Objectives: To investigate the effects of recombinant human erythropoietin on brain oxygenation in a model of diffuse traumatic brain injury.
Design: Adult male Wistar rats.
Setting: Neurosciences and physiology laboratories.
Interventions: Thirty minutes after diffuse traumatic brain injury (impact-acceleration model), rats were intravenously administered with either a saline solution or a recombinant human erythropoietin (5000 IU/kg). A third group received no traumatic brain injury insult (sham-operated).

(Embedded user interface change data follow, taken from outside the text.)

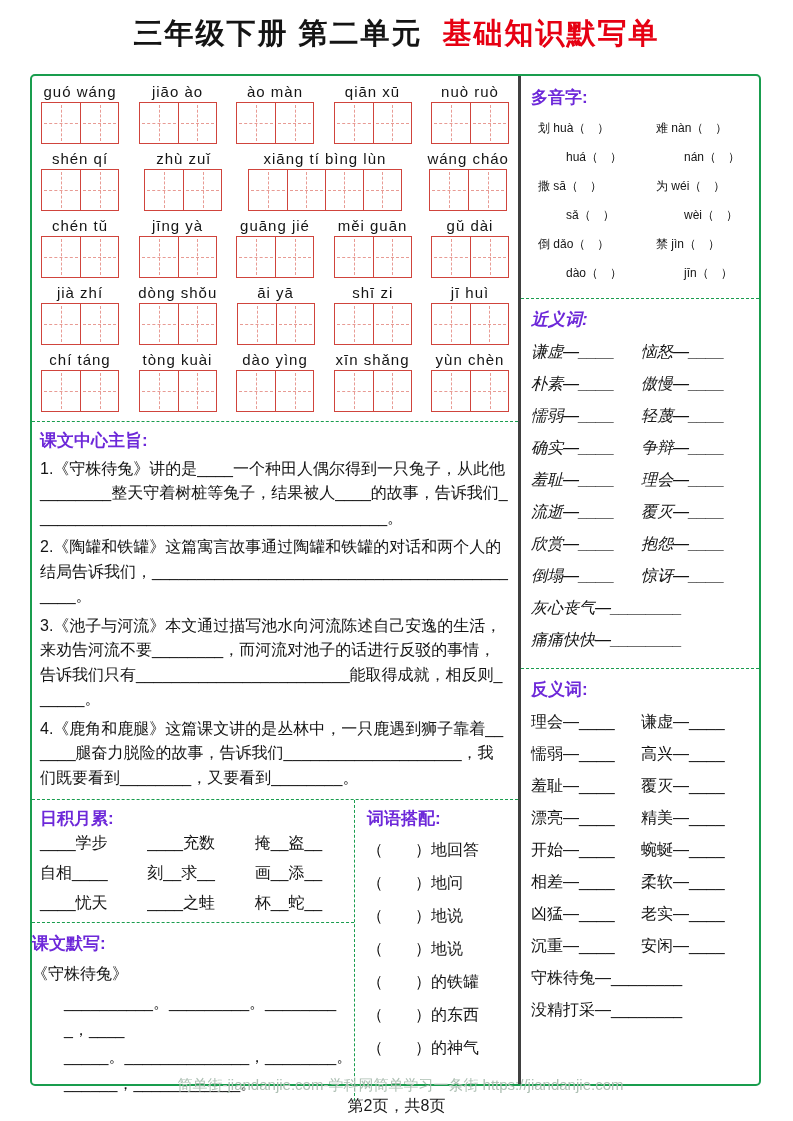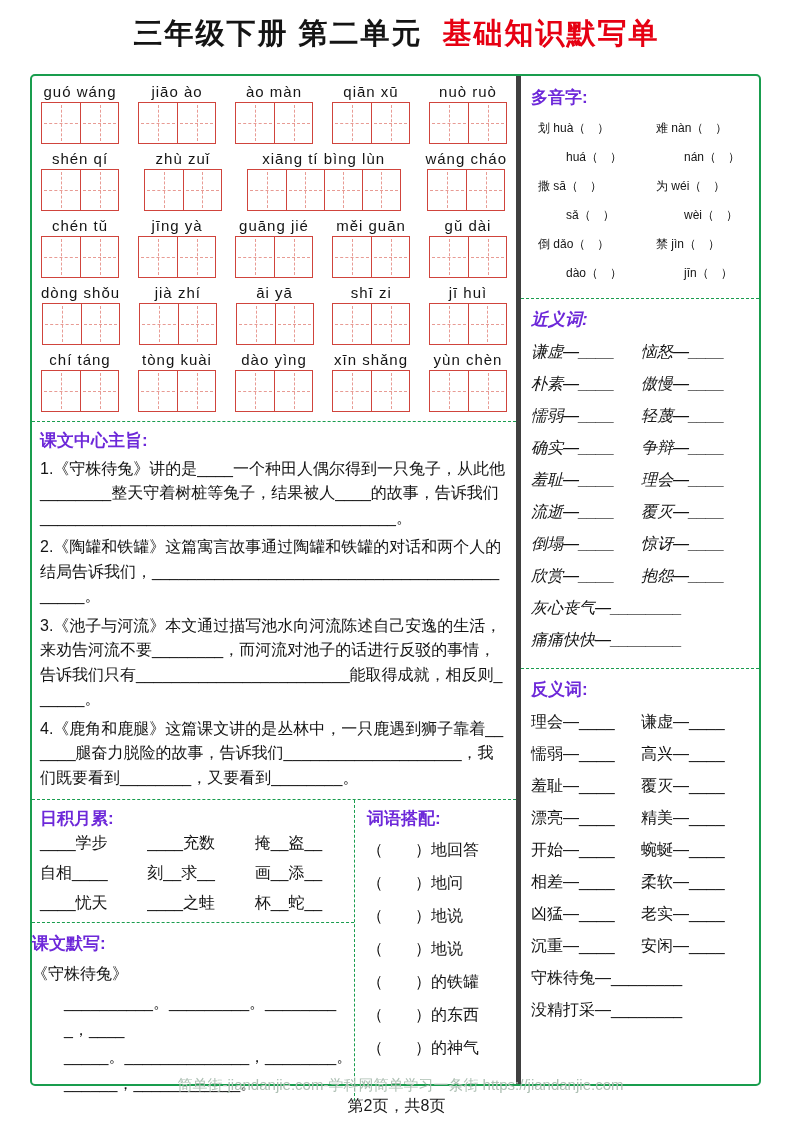--- a/index.html
+++ b/index.html
@@ -14,7 +14,7 @@
     border:2px solid #199d4e;border-radius:5px;background:#fff;
     display:flex;box-sizing:border-box;
   }
-  .left-col{width:489px;min-width:489px;border-right:5px solid #404040;display:flex;flex-direction:column;box-sizing:border-box;}
+  .left-col{width:489px;min-width:489px;border-right:3px solid #404040;display:flex;flex-direction:column;box-sizing:border-box;}
   .right-col{flex:1;display:flex;flex-direction:column;box-sizing:border-box;}
   .sec-heading{color:#6d28d9;font-weight:bold;font-size:17px;margin:3px 0 3px 0;}
 

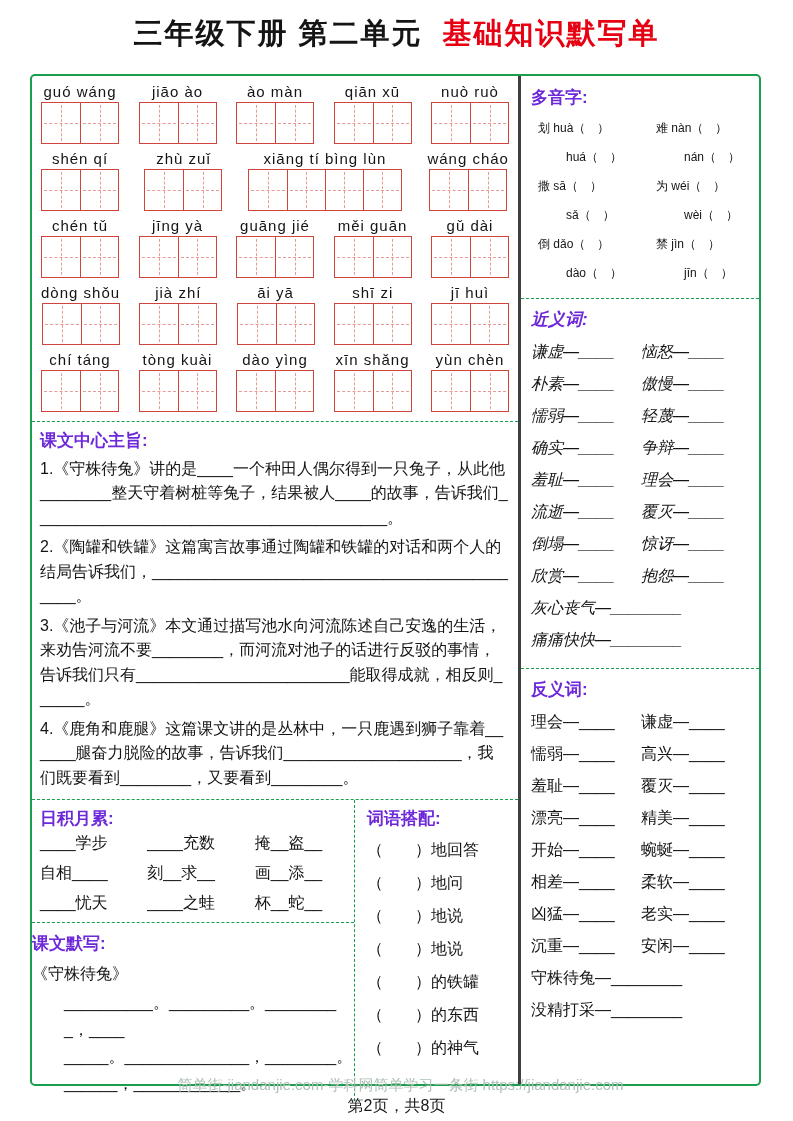--- a/index.html
+++ b/index.html
@@ -180,14 +180,14 @@
           </div>
           <div class="pinyin-row">
             <div class="word-group">
+              <div class="pinyin-label">jià zhí</div>
+              <div class="box-row">
+                <div class="tian"></div>
+                <div class="tian"></div>
+              </div>
+            </div>
+            <div class="word-group">
               <div class="pinyin-label">dòng shǒu</div>
-              <div class="box-row">
-                <div class="tian"></div>
-                <div class="tian"></div>
-              </div>
-            </div>
-            <div class="word-group">
-              <div class="pinyin-label">jià zhí</div>
               <div class="box-row">
                 <div class="tian"></div>
                 <div class="tian"></div>

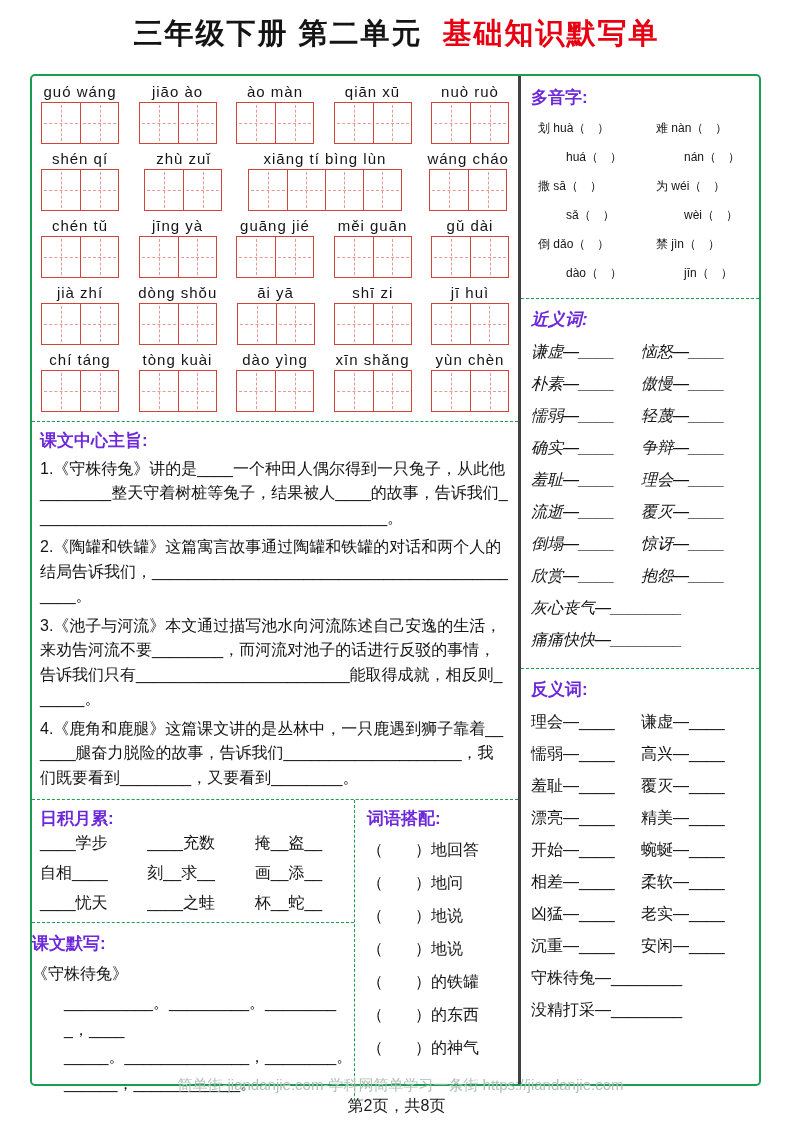--- a/index.html
+++ b/index.html
@@ -366,12 +366,12 @@
               <span>覆灭—____</span>
             </div>
             <div class="pair-row">
+              <span>欣赏—____</span>
+              <span>抱怨—____</span>
+            </div>
+            <div class="pair-row">
               <span>倒塌—____</span>
               <span>惊讶—____</span>
-            </div>
-            <div class="pair-row">
-              <span>欣赏—____</span>
-              <span>抱怨—____</span>
             </div>
             <div class="single-row">灰心丧气—________</div>
             <div class="single-row">痛痛快快—________</div>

Measurements and main results: Three series of experiments were conducted 2 hours after traumatic brain injury to investigate: 1) the effect of recombinant human erythropoietin on brain edema using diffusion-weighted magnetic resonance imaging and measurements of apparent diffusion coefficient (n = 11 rats per group); local brain oxygen saturation, mean transit time, and blood volume fraction were subsequently measured using a multiparametric magnetic resonance-based approach to estimate brain oxygenation and brain perfusion in the neocortex and caudoputamen; 2) the effect of recombinant human erythropoietin on brain tissue PO₂ in similar experiments (n = 5 rats per group); and 3) the cortical ultrastructural changes after treatment (n = 1 rat per group). Compared with the sham-operated group, traumatic brain injury saline rats showed a significant decrease in local brain oxygen saturation and in brain tissue PO₂ alongside brain edema formation and microvascular lumen collapse at H2. Treatment with recombinant human erythropoietin reversed all of these traumatic brain injury-induced changes. Brain perfusion (mean transit time and blood volume fraction) was comparable between the three groups of animals.
Conclusion: Our findings indicate that brain hypoxia can be related to microcirculatory derangements and cell edema without evidence of brain ischemia. These changes were reversed with post-traumatic administration of recombinant human erythropoietin, thus offering new perspectives in the use of this drug in brain injury.